┌─ Material shown
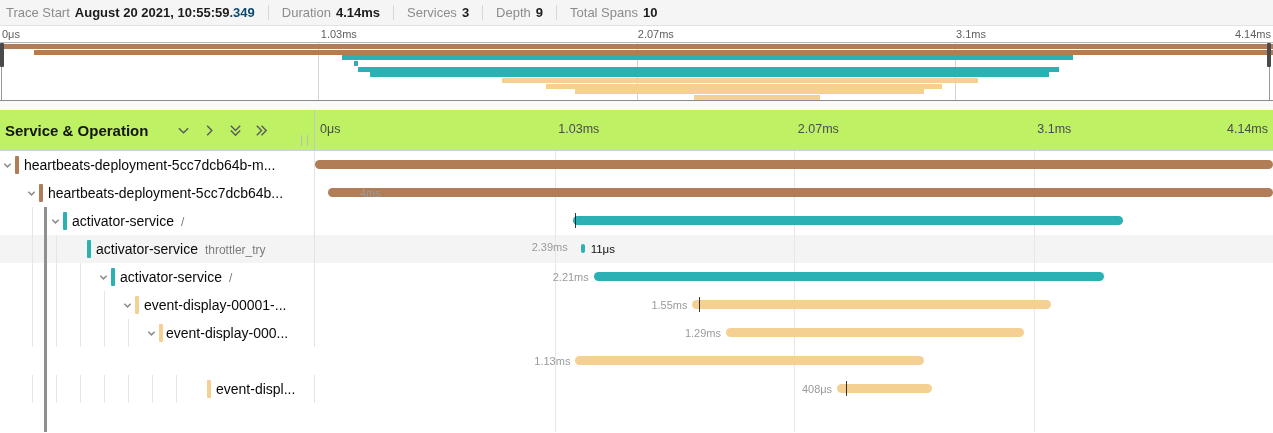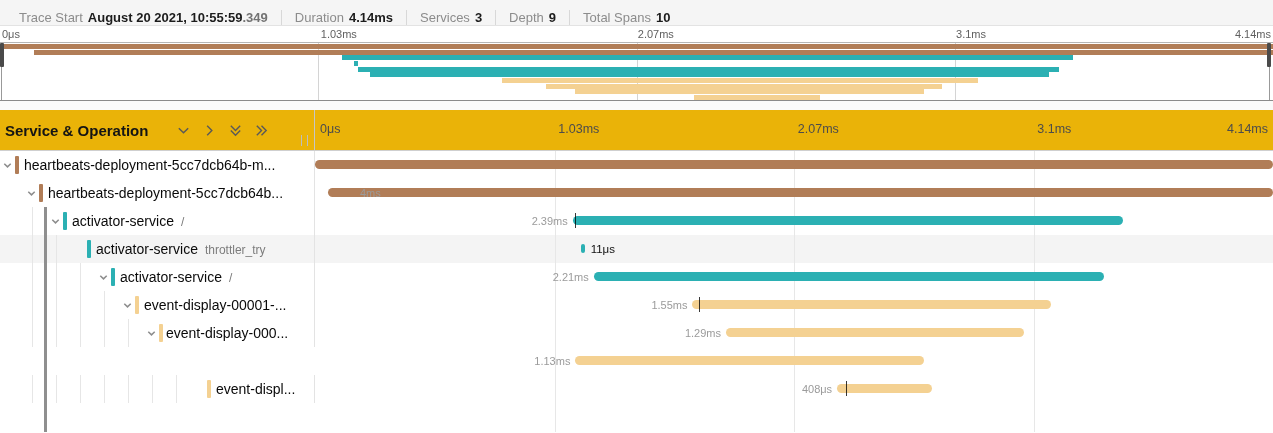"Trace Start" .summary { align-items: flex-end -> center; padding-left: 19px -> 6px }
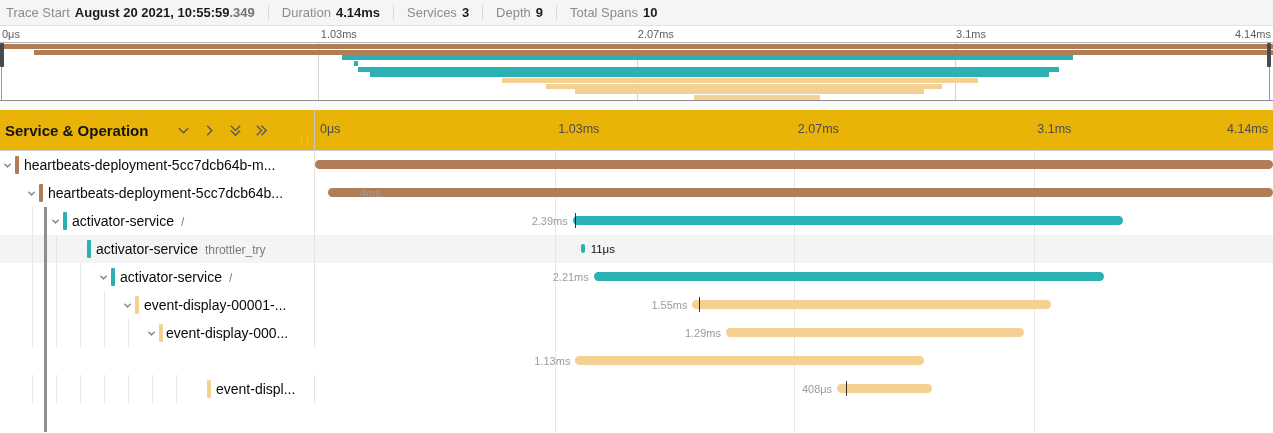".349" .sgroup .suf { color: #737373 -> #0c4a6e }
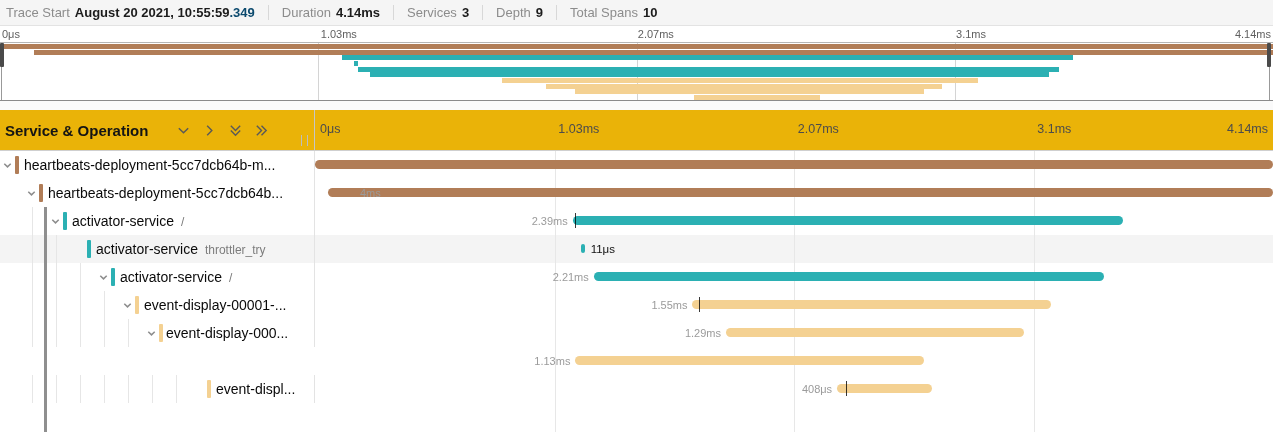"Service & Operation" .gridheader { background: #eab308 -> #bef264 }
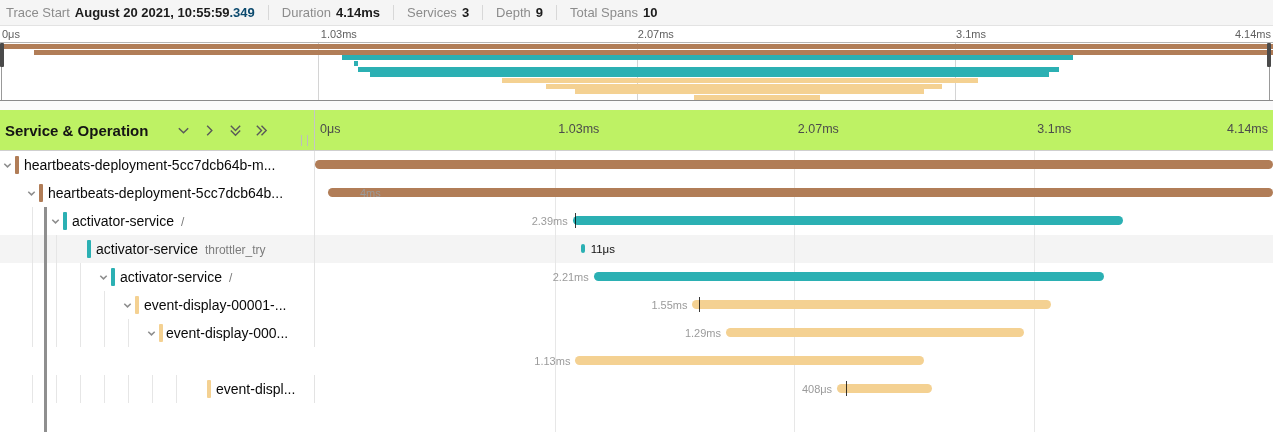"2.39ms" div.dur { margin-top: none -> 26px }
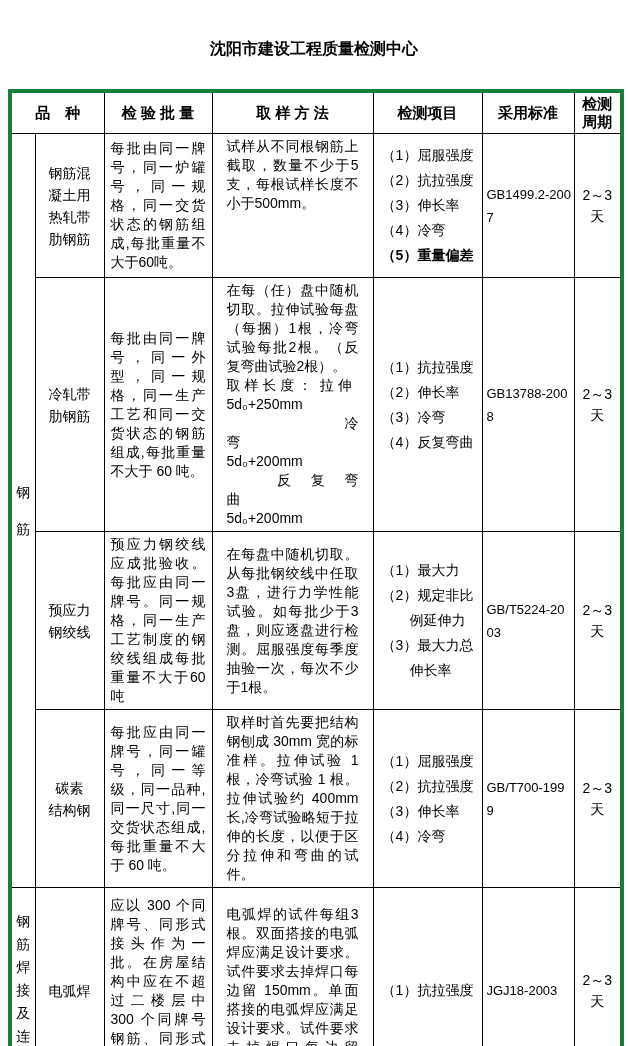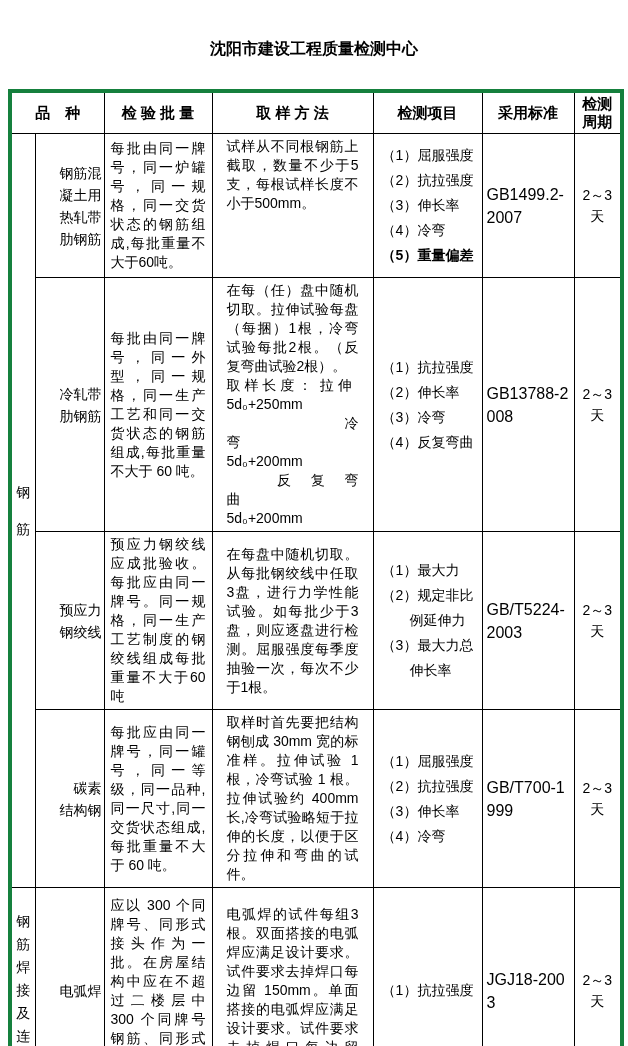"钢筋混" td.variety { text-align: right -> center }
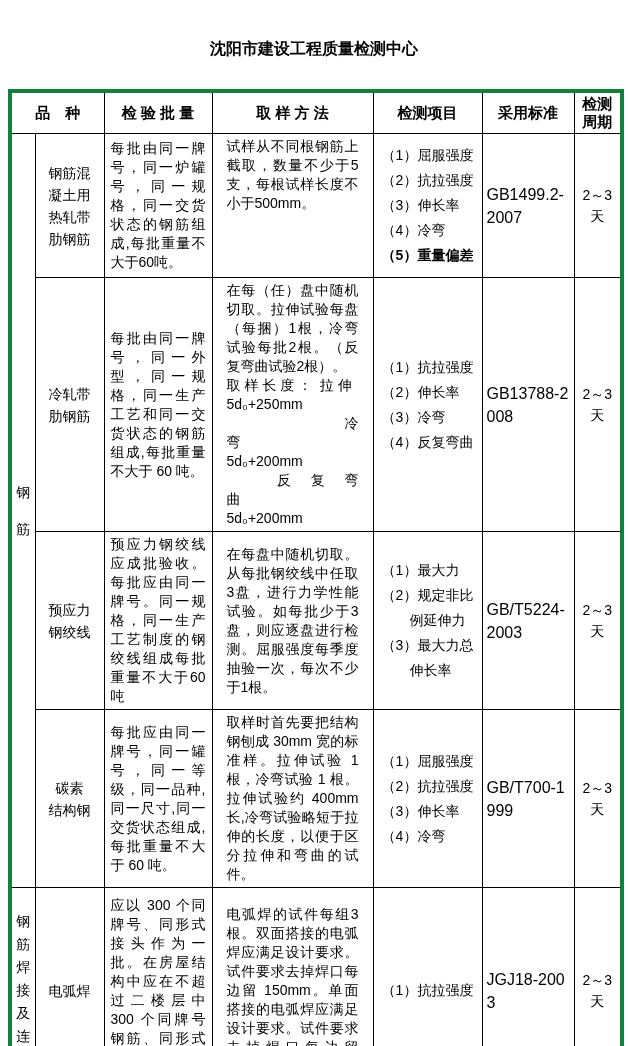"GB1499.2-2007" td.standard { font-size: 16px -> 13px }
└─
● **Problem requirements**
Images are to be left out when the records above are written out again exactly.

● **Solution**
"Trace Start" .summary { align-items: flex-end -> center; padding-left: 19px -> 6px }
".349" .sgroup .suf { color: #737373 -> #0c4a6e }
"Service & Operation" .gridheader { background: #eab308 -> #bef264 }
"2.39ms" div.dur { margin-top: none -> 26px }
"钢筋混" td.variety { text-align: right -> center }
"GB1499.2-2007" td.standard { font-size: 16px -> 13px }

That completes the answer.